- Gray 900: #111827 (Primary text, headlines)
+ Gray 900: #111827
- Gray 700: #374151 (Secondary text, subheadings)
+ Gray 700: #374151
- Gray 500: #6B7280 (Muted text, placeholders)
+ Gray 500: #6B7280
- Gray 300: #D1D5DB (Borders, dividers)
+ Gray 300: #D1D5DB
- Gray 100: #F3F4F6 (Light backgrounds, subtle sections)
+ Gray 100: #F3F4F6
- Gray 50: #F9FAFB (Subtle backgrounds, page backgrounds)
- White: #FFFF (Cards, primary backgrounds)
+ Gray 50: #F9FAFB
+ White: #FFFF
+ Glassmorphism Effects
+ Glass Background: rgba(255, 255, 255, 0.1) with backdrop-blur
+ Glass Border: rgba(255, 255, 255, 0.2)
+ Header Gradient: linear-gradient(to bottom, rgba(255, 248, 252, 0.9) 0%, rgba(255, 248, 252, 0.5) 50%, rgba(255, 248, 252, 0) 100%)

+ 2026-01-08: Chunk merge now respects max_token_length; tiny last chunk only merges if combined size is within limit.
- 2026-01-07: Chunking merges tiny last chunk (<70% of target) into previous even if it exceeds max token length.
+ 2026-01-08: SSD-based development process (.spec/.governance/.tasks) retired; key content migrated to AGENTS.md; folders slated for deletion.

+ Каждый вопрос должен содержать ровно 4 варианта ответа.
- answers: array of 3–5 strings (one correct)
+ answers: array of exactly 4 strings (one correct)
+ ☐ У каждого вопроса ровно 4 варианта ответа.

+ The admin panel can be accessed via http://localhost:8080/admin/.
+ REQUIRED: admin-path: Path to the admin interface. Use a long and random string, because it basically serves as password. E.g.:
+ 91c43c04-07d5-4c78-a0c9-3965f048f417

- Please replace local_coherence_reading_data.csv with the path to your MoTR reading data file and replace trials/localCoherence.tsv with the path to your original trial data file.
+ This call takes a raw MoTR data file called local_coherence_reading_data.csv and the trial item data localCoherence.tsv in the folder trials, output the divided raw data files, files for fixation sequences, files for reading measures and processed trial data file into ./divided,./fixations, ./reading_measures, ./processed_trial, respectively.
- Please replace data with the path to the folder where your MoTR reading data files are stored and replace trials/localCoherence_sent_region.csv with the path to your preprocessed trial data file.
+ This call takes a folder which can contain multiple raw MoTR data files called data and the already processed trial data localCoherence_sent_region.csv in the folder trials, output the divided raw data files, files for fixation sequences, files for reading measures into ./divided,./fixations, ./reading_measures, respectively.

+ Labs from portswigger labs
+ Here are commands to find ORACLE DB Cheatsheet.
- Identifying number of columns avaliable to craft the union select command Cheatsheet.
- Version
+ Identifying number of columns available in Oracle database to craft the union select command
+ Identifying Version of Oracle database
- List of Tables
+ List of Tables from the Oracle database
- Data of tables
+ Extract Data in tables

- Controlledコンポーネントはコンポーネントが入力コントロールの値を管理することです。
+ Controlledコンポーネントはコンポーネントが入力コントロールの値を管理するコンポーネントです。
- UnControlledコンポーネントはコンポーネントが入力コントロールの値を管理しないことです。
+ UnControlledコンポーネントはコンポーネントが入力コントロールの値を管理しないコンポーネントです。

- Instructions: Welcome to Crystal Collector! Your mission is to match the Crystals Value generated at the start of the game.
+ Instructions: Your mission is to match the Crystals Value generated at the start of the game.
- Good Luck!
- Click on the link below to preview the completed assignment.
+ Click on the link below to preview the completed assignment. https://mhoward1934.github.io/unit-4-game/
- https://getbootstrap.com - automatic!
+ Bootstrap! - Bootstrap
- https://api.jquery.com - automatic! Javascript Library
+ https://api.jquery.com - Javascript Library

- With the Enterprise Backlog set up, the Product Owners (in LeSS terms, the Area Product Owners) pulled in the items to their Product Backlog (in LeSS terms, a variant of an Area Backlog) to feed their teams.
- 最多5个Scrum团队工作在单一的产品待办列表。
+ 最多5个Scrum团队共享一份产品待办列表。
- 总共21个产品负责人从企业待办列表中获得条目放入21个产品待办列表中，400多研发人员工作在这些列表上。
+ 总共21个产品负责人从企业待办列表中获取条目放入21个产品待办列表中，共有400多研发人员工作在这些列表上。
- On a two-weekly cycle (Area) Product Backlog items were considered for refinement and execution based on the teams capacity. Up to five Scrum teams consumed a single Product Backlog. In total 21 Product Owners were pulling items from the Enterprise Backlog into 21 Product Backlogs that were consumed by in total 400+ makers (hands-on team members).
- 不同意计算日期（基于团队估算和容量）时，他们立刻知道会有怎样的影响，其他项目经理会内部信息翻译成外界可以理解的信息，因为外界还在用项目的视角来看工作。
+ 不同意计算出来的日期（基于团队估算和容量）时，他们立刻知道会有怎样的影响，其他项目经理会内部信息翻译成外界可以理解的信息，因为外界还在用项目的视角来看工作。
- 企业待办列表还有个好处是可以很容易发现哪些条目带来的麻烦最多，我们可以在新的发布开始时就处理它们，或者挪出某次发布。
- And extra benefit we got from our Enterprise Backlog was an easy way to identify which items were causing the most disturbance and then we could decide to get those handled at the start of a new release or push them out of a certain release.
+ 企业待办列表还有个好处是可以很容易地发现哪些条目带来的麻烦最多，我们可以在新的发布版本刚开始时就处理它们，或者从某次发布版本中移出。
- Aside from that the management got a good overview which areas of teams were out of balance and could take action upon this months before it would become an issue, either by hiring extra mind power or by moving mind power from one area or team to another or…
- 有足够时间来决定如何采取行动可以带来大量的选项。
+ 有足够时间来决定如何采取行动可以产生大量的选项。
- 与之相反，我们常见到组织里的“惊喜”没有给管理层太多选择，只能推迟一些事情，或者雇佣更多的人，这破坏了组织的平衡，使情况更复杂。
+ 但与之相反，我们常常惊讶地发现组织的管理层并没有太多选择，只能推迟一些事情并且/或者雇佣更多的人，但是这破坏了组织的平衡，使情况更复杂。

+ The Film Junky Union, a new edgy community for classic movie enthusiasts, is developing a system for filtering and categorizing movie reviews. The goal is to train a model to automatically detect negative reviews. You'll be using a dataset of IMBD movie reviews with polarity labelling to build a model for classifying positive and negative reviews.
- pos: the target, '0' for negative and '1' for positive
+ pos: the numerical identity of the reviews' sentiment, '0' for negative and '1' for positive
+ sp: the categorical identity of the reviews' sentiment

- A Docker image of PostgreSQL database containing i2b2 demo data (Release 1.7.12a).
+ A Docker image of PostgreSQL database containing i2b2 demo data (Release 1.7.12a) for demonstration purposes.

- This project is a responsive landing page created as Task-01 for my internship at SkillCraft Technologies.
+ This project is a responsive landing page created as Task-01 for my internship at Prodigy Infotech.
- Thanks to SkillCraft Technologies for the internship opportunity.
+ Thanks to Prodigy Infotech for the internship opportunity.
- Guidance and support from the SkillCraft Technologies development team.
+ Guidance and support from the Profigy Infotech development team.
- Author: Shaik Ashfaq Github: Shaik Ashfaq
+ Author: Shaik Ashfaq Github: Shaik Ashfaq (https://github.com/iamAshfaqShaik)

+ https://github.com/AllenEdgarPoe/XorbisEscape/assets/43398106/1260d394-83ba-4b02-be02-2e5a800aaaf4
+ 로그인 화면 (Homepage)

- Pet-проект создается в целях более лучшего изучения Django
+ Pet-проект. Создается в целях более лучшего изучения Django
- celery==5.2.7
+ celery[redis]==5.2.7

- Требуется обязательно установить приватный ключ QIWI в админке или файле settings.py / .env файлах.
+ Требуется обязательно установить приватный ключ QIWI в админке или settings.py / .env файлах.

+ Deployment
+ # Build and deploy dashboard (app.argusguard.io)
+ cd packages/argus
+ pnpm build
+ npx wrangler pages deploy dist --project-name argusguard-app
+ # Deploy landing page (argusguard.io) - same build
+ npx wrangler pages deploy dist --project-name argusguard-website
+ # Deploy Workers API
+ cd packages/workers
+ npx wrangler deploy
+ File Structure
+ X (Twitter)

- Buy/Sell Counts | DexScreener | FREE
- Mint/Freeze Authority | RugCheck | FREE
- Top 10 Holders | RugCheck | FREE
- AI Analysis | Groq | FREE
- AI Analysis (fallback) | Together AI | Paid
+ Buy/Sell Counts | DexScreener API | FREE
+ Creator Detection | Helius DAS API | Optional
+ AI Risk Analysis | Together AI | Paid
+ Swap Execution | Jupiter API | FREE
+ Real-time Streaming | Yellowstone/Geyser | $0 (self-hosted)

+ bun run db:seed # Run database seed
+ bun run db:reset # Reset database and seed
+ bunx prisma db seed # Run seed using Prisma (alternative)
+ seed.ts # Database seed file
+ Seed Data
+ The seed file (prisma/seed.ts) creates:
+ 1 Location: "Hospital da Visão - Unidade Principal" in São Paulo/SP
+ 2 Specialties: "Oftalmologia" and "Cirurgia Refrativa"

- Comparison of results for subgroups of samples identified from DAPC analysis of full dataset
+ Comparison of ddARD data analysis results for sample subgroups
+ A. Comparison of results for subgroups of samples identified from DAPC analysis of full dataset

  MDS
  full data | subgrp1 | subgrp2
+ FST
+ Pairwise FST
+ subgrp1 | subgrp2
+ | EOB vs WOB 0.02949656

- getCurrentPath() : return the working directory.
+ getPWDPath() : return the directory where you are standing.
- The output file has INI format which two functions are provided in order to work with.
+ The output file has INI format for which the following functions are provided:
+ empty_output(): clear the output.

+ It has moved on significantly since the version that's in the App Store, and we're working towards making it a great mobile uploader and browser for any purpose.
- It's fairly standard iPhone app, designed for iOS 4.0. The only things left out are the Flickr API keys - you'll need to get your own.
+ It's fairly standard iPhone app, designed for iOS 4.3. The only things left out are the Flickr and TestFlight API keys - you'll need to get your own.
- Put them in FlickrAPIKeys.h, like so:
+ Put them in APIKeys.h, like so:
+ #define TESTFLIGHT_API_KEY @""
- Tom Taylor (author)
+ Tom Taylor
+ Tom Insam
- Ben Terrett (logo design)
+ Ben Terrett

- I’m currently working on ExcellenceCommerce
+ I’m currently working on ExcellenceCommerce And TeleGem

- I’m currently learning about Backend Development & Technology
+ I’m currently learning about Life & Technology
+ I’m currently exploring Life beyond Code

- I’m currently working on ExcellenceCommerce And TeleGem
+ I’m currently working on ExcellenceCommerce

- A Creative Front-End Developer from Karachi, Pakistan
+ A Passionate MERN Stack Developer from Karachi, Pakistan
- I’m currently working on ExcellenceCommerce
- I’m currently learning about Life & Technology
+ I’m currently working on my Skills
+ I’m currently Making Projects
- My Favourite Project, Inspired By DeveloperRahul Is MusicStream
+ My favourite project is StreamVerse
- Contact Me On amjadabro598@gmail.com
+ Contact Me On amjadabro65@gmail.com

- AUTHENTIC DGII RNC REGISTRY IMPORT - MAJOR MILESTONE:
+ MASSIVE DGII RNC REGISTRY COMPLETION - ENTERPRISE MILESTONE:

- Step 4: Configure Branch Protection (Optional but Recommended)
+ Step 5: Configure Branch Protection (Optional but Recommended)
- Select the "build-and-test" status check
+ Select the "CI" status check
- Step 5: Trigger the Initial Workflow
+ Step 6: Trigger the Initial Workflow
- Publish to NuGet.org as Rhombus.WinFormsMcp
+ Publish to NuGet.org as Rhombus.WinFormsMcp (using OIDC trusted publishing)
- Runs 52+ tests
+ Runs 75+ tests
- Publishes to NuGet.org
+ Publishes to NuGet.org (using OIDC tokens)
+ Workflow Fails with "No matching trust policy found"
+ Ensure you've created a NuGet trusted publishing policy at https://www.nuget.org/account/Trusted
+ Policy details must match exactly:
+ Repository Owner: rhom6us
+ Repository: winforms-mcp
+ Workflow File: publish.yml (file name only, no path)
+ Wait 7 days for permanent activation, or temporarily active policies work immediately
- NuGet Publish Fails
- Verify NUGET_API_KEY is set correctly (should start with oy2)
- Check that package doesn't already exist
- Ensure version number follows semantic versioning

##############################

Lines from the records above that hold "целях" are the ones to list.

- Pet-проект создается в целях более лучшего изучения Django
+ Pet-проект. Создается в целях более лучшего изучения Django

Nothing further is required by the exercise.